Westchester County Executive Says State of County is ‘Fierce’

Westchester County Executive Says State of County is ‘Fierce’
From left, Westchester County Board of Legislators Chairman Ben Boykin and Westchester County Executive George Latimer


WHITE PLAINS—In his State of the County address last evening, which was delayed due to a County Legislator testing positive for COVID-19, earlier this month, Westchester County Executive George Latimer said that while the pandemic is far from over, he is confident the county will recover from the virus’ ill effects.

Noting that the virus first emerged seven months ago, Latimer described the coronavirus’ impact on Westchester by saying: “the county was shaken to its core by the COVID-19 pandemic. It has permeated every aspect of our life here in Westchester County.”

In his speech at the chambers of the Westchester County Board of Legislators, the County Executive said, “My friends, we all know the storm clouds still hang over us, we know this squall is far from over—but I am here to tell you tonight that the State of our County is fierce. We are our County, every single one of us, and we are imaginative, and resourceful and we will not let any storm, no matter how heavy the rain or how vicious the winds, claim victory over us—ever.”

The address included a series of short videos that detailed the path the county was on prior to the onset of Coronavirus, the county’s unified response to the pandemic, a plan to move Westchester County forward and a tribute to the Board of Legislators for their work during the pandemic.

Among the initiatives highlighted by the County Executive included: passing a 2020 budget that included a $1-million cut to the Westchester County property tax levy, the establishment of the Urban County Consortium and the Community Development Block Grant Program, breaking ground on the Memorial Field Reconstruction Project in Mount Vernon, furthering Fair and Affordable Housing in Westchester, creating a robust Census outreach and awareness campaign and funding for various environmental initiatives.

Latimer praised Commissioner Dr. Sherlita Amler and the Westchester County Department of Health, who he said rose to the task from the onset of COVID-19, particularly in light of the fact that Westchester was one of the first known hot-spots in the Country.

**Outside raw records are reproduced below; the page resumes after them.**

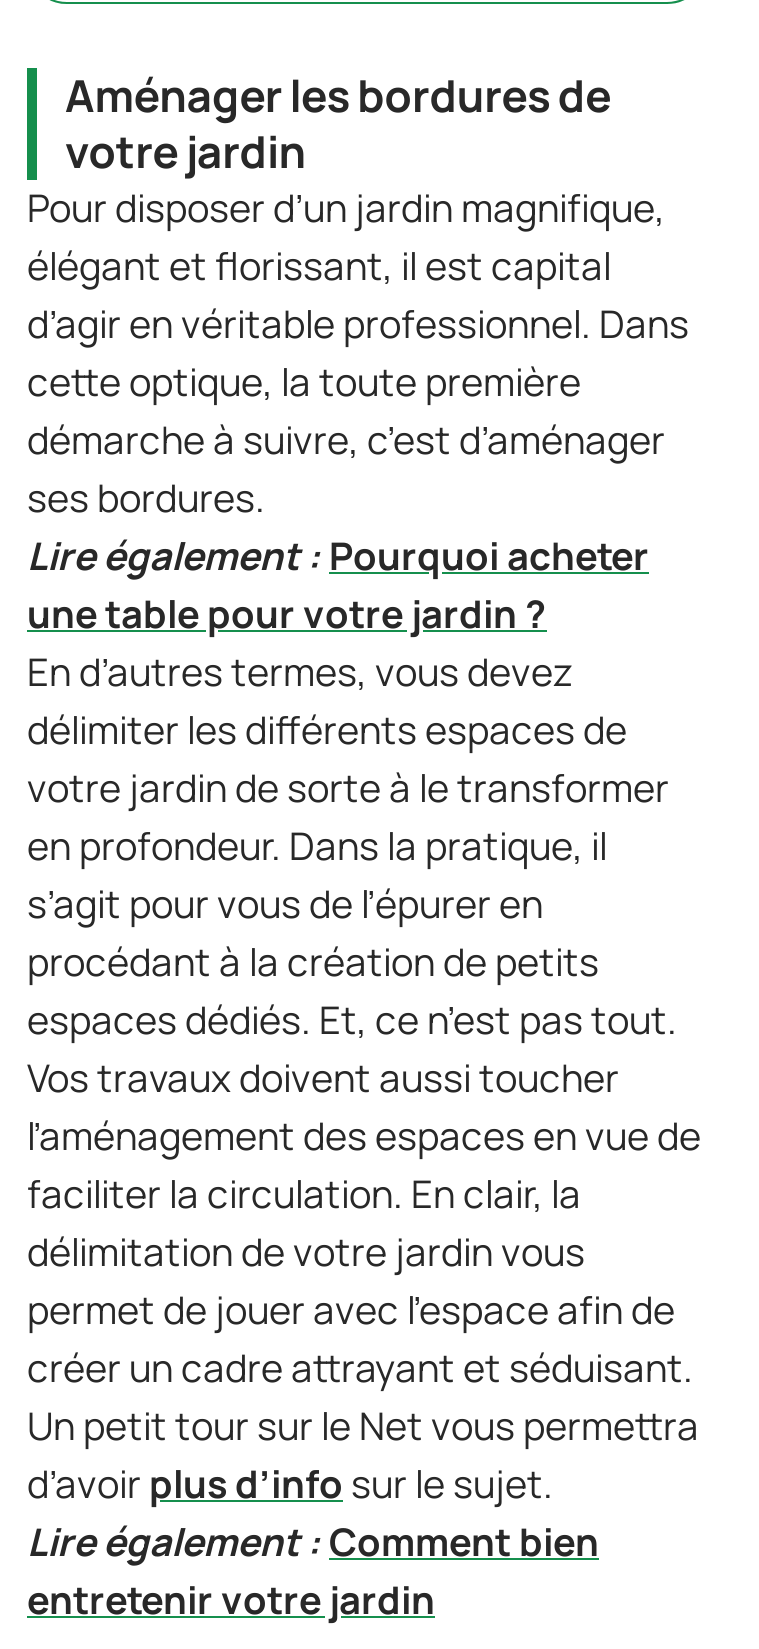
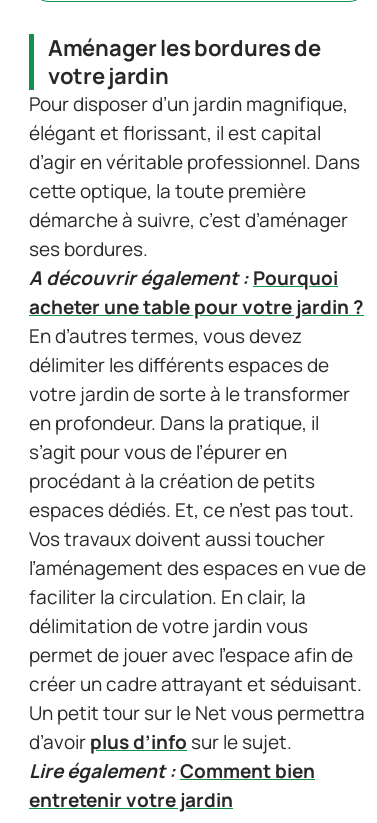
- Lire également : Pourquoi acheter
- une table pour votre jardin ?
+ A découvrir également : Pourquoi
+ acheter une table pour votre jardin ?
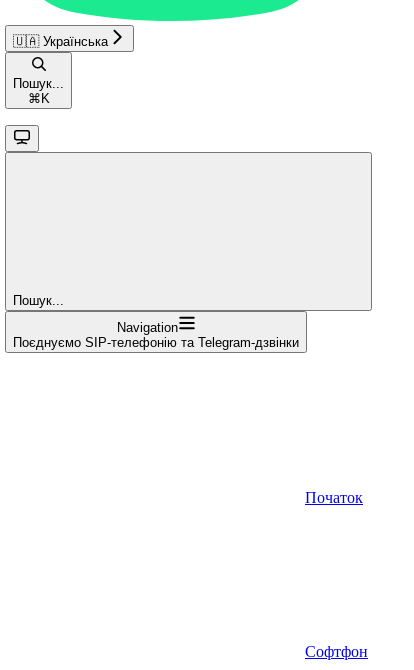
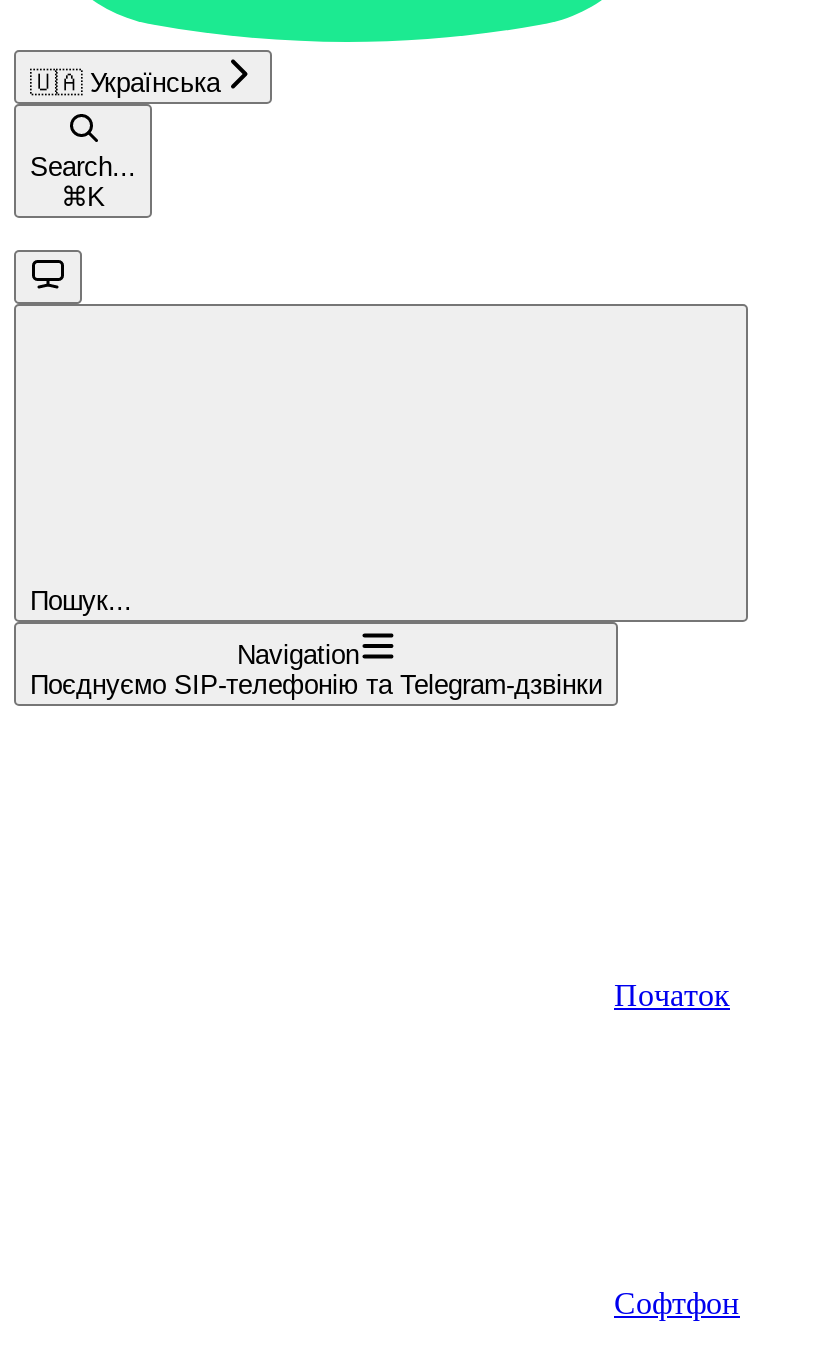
- Пошук...
+ Search...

“In the beginning of March our public health nurses, especially the first three out in the field: Chevon Jones, Caitlin Doyle-Goldsmith, and Cathy Gomez, were busy diagnosing the first cases in New Rochelle,” Latimer said. “They weren’t scared, they didn’t hesitate, in fact their words to 60 Minutes were: ‘This is what public health is, and so this is what we do. This is our job.’ It might be their job – but they are also heroes in every sense of the word, and for that we thank them.”

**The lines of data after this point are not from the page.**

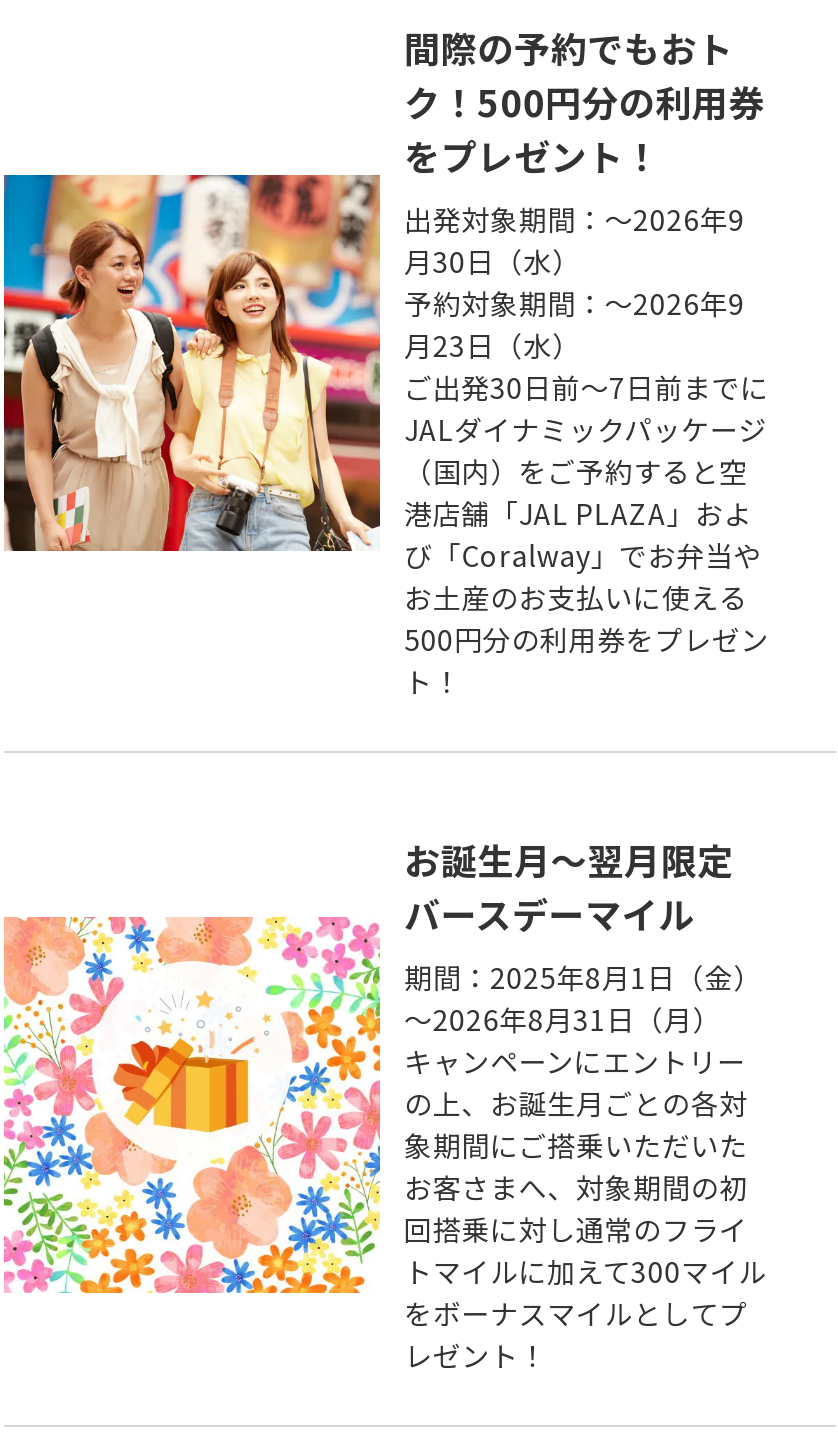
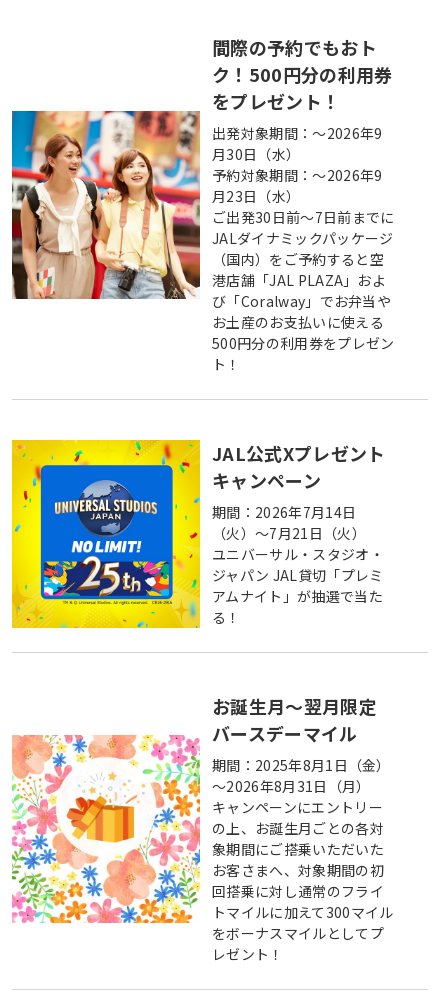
+ [image]
+ JAL公式Xプレゼント
+ キャンペーン
+ 期間：2026年7月14日
+ （火）～7月21日（火）
+ ユニバーサル・スタジオ・
+ ジャパン JAL貸切「プレミ
+ アムナイト」が抽選で当た
+ る！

Latimer also mentioned a number of economic recovery initiatives that have been introduced over the past few months, including setting aside $10 million in funding to create an initiative to support small businesses and nonprofits facing challenges due to COVID-19.

He closed the State of the County address by telling county residents as the coronavirus continues to affect their daily lives: “We pick ourselves up, dust ourselves off and move forward—together, united.”

Latimer concluded: “We pick ourselves up, dust ourselves off and move forward. Together. United.”